▸ HOW TO COMPLETE THIS TASK
Going down the data below, set down exactly the line with "[229,649,433,665] service ssh" and each line after it through the line with "[277,312,401,325] /files/model.pt. ->"; no other lines.

──────

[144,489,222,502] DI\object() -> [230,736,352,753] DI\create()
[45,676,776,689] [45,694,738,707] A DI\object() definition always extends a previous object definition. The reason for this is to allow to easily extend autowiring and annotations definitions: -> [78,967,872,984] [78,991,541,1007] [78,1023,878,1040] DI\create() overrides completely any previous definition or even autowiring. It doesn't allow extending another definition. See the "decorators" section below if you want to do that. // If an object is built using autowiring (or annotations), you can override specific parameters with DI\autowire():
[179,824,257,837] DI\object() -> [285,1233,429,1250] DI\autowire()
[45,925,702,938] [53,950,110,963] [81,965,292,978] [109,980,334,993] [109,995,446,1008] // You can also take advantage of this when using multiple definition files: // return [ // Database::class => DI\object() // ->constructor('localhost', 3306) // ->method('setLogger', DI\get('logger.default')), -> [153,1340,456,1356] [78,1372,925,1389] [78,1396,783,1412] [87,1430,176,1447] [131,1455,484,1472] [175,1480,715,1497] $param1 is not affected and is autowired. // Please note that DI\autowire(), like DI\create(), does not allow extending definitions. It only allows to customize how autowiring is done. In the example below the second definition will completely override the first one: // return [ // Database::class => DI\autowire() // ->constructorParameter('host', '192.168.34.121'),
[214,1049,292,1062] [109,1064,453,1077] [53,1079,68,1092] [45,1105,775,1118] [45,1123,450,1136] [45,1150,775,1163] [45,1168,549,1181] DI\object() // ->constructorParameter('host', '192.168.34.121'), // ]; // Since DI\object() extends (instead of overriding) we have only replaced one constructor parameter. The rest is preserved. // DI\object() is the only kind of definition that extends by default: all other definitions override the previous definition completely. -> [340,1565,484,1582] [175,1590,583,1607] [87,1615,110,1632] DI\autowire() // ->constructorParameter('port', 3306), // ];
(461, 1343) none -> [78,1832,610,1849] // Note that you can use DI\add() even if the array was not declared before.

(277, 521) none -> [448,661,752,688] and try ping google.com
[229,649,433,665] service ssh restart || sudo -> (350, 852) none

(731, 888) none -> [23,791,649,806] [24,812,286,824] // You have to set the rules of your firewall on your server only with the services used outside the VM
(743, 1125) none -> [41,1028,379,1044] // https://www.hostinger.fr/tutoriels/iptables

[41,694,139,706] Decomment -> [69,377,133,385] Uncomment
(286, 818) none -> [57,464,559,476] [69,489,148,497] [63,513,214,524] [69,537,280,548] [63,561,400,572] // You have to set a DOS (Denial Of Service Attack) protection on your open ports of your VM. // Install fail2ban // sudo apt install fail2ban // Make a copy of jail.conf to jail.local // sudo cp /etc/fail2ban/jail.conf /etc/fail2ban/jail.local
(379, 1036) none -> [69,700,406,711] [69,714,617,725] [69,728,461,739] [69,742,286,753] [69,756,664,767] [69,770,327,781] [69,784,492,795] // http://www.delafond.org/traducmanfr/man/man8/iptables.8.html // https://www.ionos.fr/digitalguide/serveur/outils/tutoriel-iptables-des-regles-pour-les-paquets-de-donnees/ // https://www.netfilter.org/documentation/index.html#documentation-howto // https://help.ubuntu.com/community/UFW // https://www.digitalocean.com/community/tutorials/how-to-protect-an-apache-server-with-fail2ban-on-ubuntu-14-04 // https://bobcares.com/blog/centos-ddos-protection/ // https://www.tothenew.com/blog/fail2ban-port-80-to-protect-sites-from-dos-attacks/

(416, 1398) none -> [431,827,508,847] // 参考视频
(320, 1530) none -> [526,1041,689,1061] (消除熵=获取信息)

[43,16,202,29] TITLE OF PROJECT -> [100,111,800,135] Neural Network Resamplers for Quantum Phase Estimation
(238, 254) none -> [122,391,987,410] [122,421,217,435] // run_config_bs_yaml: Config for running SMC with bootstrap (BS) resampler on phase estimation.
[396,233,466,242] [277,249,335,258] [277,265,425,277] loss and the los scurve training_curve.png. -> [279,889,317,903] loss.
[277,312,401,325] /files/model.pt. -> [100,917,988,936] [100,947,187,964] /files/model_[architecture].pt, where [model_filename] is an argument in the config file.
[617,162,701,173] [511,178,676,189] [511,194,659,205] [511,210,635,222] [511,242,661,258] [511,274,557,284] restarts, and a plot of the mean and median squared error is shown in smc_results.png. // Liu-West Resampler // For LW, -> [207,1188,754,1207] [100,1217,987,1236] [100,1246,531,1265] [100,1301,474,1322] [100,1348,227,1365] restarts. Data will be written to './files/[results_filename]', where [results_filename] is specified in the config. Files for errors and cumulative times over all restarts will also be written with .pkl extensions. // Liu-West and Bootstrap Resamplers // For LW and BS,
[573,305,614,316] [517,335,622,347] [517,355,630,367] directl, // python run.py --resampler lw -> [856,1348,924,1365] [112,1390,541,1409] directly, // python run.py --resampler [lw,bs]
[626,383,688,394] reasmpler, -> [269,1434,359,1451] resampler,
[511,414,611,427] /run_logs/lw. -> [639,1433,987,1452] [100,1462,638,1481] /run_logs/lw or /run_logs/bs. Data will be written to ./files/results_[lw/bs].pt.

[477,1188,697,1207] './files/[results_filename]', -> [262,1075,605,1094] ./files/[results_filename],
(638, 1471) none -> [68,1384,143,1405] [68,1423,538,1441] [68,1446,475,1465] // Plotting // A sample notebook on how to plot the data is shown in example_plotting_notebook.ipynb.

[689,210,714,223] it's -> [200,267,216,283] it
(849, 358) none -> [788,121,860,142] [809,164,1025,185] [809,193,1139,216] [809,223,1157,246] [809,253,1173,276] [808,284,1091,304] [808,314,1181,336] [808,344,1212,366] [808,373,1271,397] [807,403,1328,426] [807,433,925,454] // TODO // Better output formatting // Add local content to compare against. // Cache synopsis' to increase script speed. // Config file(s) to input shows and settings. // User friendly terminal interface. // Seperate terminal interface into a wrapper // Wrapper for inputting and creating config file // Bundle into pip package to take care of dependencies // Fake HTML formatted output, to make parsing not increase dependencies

──────

▸ WRITTEN SOLUTION
[229,649,433,665] service ssh restart || sudo -> (350, 852) none

(731, 888) none -> [23,791,649,806] [24,812,286,824] // You have to set the rules of your firewall on your server only with the services used outside the VM
(743, 1125) none -> [41,1028,379,1044] // https://www.hostinger.fr/tutoriels/iptables

[41,694,139,706] Decomment -> [69,377,133,385] Uncomment
(286, 818) none -> [57,464,559,476] [69,489,148,497] [63,513,214,524] [69,537,280,548] [63,561,400,572] // You have to set a DOS (Denial Of Service Attack) protection on your open ports of your VM. // Install fail2ban // sudo apt install fail2ban // Make a copy of jail.conf to jail.local // sudo cp /etc/fail2ban/jail.conf /etc/fail2ban/jail.local
(379, 1036) none -> [69,700,406,711] [69,714,617,725] [69,728,461,739] [69,742,286,753] [69,756,664,767] [69,770,327,781] [69,784,492,795] // http://www.delafond.org/traducmanfr/man/man8/iptables.8.html // https://www.ionos.fr/digitalguide/serveur/outils/tutoriel-iptables-des-regles-pour-les-paquets-de-donnees/ // https://www.netfilter.org/documentation/index.html#documentation-howto // https://help.ubuntu.com/community/UFW // https://www.digitalocean.com/community/tutorials/how-to-protect-an-apache-server-with-fail2ban-on-ubuntu-14-04 // https://bobcares.com/blog/centos-ddos-protection/ // https://www.tothenew.com/blog/fail2ban-port-80-to-protect-sites-from-dos-attacks/

(416, 1398) none -> [431,827,508,847] // 参考视频
(320, 1530) none -> [526,1041,689,1061] (消除熵=获取信息)

[43,16,202,29] TITLE OF PROJECT -> [100,111,800,135] Neural Network Resamplers for Quantum Phase Estimation
(238, 254) none -> [122,391,987,410] [122,421,217,435] // run_config_bs_yaml: Config for running SMC with bootstrap (BS) resampler on phase estimation.
[396,233,466,242] [277,249,335,258] [277,265,425,277] loss and the los scurve training_curve.png. -> [279,889,317,903] loss.
[277,312,401,325] /files/model.pt. -> [100,917,988,936] [100,947,187,964] /files/model_[architecture].pt, where [model_filename] is an argument in the config file.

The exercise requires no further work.